**What this task involves**
Each line that contains the word "through" is to be copied from the records below.

━━ Record excerpts ━━

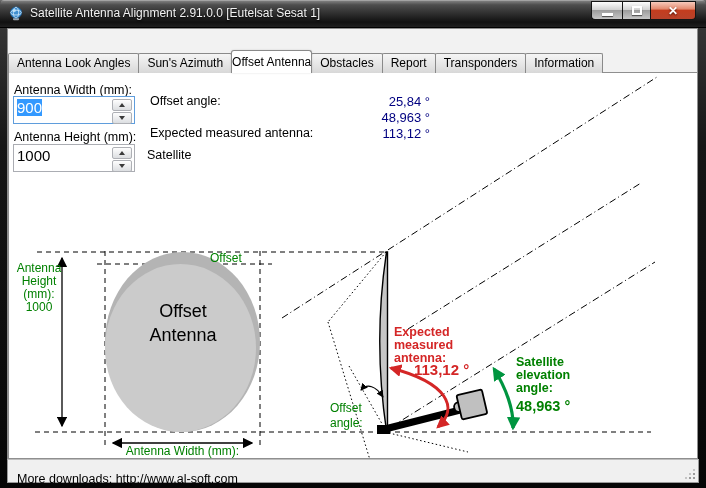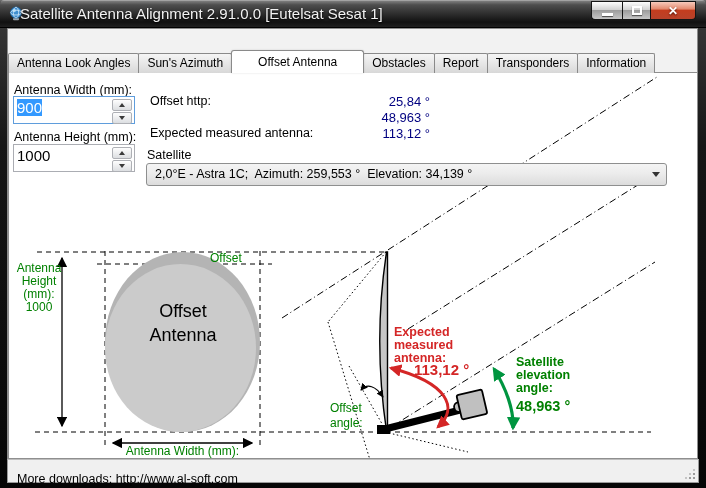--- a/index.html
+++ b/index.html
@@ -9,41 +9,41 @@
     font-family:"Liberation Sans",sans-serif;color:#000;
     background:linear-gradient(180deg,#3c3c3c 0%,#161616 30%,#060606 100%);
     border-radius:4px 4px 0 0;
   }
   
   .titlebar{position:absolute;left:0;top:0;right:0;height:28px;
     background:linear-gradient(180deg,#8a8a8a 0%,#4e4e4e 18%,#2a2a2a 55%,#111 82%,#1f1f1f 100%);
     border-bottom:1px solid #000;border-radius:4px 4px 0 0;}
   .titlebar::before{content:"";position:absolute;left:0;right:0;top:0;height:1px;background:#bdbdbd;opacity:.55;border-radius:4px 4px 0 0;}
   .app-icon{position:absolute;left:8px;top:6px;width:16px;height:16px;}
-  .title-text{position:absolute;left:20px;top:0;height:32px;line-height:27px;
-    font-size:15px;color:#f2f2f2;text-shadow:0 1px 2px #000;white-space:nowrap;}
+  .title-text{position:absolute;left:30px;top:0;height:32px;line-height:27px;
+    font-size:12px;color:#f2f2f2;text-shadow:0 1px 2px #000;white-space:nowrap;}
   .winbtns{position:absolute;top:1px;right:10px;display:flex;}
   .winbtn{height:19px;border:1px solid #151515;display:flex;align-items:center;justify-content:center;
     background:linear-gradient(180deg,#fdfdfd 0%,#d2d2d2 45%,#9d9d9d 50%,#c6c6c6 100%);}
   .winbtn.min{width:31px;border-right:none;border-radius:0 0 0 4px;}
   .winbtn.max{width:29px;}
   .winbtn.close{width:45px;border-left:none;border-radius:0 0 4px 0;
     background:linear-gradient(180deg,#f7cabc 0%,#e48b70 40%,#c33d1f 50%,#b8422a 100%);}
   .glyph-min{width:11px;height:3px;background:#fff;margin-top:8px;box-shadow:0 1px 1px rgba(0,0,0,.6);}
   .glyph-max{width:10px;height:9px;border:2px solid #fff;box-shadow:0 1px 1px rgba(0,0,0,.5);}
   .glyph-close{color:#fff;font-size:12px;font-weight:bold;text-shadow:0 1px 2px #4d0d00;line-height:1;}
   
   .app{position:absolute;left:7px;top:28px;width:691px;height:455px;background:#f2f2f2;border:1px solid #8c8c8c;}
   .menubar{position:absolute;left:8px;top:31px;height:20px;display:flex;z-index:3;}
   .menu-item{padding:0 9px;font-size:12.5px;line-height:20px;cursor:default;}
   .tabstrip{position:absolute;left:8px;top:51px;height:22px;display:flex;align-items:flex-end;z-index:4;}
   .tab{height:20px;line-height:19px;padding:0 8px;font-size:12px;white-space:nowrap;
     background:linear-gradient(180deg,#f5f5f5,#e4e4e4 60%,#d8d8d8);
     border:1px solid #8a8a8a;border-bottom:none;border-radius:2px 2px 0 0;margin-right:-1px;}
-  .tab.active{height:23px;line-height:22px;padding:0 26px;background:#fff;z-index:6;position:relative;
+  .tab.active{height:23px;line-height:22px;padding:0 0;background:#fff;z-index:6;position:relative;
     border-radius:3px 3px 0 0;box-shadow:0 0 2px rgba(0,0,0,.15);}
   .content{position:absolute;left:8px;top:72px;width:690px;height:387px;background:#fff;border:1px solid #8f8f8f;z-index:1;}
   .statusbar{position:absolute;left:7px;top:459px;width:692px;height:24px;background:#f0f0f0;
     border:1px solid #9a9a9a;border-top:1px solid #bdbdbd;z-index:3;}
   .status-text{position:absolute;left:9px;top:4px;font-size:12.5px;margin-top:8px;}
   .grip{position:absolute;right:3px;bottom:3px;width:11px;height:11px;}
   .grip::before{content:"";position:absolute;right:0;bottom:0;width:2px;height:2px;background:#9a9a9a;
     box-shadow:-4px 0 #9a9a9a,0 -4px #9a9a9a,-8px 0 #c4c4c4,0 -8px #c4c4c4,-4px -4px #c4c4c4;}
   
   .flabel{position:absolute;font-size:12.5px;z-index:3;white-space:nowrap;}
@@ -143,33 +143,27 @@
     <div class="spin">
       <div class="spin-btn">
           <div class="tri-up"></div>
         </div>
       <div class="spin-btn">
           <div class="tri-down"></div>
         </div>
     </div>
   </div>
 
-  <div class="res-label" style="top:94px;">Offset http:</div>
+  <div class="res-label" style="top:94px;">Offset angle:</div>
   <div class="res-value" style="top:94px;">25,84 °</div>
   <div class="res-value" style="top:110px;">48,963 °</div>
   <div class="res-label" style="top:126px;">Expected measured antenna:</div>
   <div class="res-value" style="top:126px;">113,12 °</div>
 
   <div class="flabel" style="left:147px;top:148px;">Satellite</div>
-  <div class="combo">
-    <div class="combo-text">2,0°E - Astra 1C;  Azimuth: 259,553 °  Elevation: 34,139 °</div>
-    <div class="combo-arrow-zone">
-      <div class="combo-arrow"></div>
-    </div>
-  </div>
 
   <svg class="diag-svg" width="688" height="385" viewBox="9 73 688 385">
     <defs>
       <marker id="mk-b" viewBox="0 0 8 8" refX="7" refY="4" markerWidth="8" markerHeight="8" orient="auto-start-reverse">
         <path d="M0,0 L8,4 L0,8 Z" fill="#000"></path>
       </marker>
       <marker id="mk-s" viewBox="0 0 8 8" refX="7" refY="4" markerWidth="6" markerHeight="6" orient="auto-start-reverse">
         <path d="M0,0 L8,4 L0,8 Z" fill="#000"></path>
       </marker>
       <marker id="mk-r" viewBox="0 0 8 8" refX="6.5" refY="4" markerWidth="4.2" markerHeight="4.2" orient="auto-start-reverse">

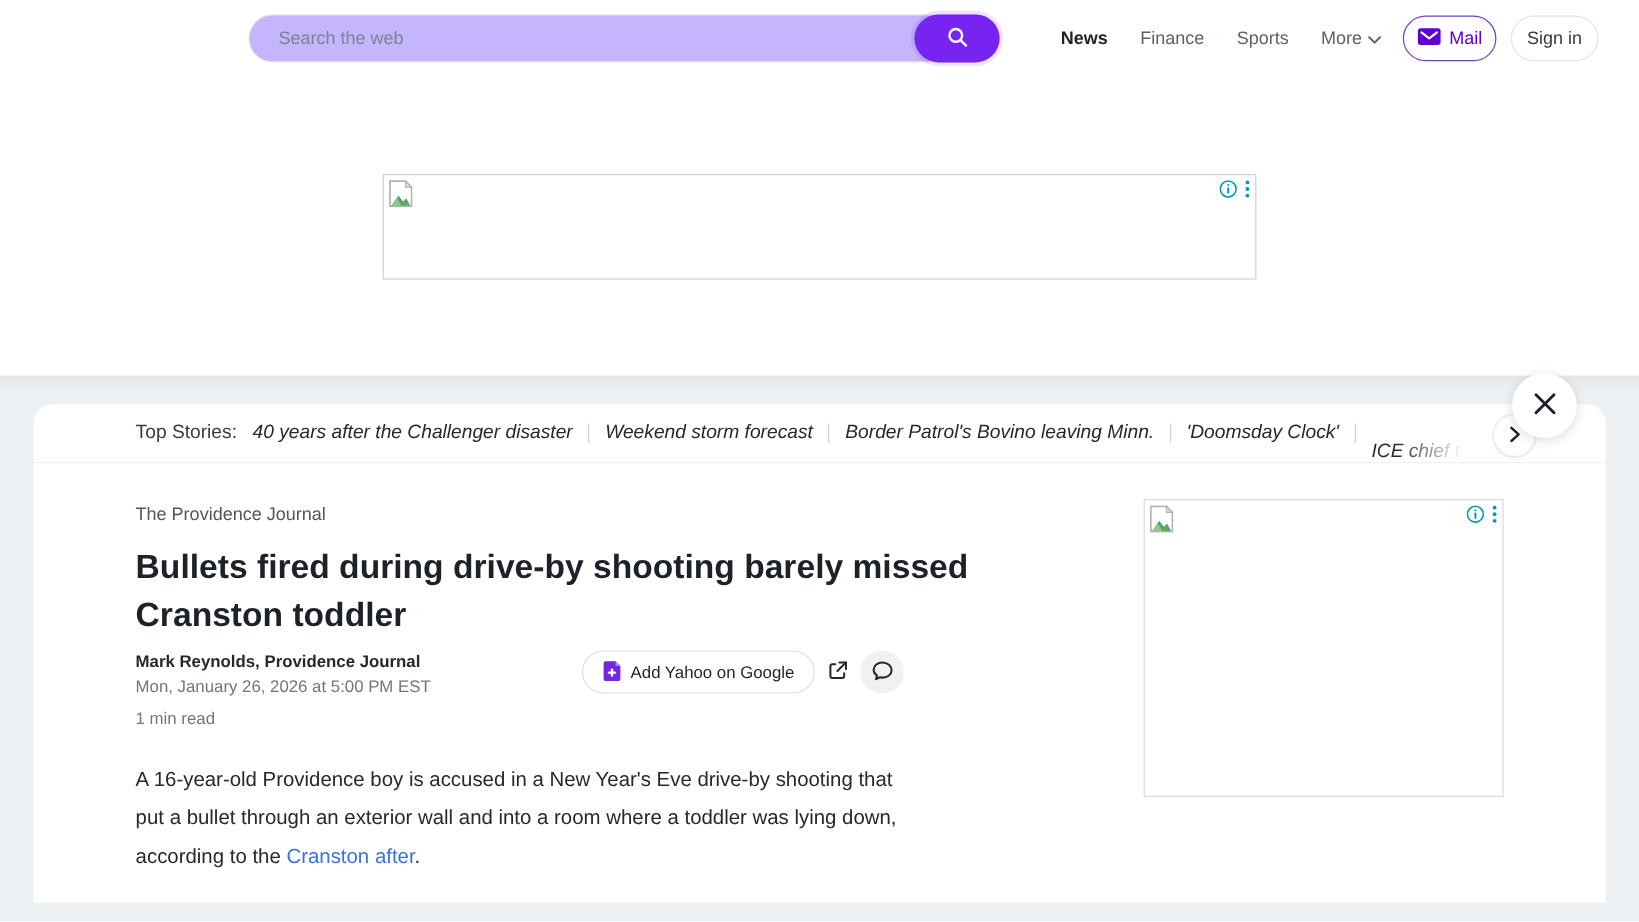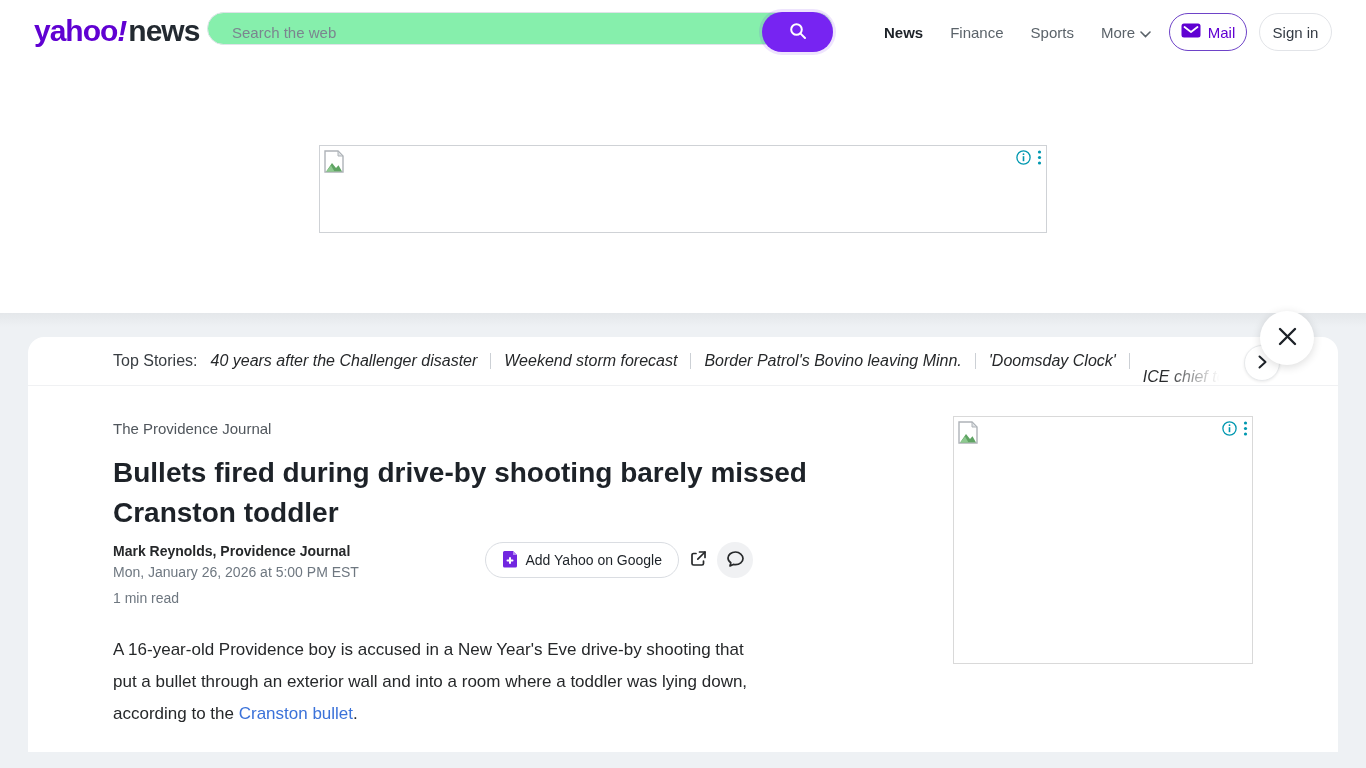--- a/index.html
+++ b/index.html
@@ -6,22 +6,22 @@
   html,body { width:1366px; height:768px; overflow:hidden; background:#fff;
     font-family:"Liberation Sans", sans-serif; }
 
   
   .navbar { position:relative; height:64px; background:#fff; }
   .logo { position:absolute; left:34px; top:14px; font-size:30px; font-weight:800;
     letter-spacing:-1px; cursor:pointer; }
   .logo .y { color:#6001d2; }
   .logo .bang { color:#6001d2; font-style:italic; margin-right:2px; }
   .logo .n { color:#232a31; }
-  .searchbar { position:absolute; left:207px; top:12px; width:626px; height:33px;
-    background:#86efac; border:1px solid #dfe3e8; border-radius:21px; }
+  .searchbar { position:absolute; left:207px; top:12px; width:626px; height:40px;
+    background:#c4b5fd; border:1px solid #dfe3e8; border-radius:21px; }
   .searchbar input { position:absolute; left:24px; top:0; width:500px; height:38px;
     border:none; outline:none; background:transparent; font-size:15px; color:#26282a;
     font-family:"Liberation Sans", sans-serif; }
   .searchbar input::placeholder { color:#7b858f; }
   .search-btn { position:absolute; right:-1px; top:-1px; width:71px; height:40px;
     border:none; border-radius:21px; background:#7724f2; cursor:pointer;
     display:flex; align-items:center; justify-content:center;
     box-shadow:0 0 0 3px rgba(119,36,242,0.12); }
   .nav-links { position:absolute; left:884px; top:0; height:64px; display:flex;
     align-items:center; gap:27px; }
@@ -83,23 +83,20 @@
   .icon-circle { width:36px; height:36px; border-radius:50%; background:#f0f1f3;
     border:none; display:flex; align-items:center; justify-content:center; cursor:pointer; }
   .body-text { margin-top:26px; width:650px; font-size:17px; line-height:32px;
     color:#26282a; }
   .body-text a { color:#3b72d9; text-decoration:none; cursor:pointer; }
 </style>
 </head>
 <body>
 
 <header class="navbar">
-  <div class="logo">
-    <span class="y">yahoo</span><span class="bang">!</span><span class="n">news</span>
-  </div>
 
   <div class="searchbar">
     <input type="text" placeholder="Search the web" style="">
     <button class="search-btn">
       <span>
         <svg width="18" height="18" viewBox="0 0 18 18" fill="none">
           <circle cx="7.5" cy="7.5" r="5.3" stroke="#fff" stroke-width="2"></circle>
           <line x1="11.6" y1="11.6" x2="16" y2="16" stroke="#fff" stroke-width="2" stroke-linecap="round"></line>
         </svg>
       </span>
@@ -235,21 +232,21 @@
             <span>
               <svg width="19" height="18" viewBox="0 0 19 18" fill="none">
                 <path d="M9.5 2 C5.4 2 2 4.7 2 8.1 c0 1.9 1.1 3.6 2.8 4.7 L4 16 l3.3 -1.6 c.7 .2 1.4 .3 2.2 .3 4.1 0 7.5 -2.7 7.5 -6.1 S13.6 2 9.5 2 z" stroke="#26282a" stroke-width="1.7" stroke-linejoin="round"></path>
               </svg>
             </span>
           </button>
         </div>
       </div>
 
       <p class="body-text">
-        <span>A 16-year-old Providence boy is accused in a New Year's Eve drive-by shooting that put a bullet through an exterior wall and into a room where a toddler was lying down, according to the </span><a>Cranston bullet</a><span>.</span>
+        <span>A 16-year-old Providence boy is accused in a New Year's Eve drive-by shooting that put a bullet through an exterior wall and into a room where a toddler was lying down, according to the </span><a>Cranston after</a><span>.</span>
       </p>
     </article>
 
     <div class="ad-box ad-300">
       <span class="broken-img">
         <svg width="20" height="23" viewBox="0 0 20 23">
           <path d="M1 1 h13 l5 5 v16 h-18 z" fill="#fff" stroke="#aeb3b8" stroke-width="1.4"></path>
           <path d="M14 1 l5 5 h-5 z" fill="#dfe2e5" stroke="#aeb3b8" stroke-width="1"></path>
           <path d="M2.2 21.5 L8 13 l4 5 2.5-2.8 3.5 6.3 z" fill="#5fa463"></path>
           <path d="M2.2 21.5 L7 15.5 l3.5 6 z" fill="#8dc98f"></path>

━━━

**Response to this task**
-        <span>A 16-year-old Providence boy is accused in a New Year's Eve drive-by shooting that put a bullet through an exterior wall and into a room where a toddler was lying down, according to the </span><a>Cranston bullet</a><span>.</span>
+        <span>A 16-year-old Providence boy is accused in a New Year's Eve drive-by shooting that put a bullet through an exterior wall and into a room where a toddler was lying down, according to the </span><a>Cranston after</a><span>.</span>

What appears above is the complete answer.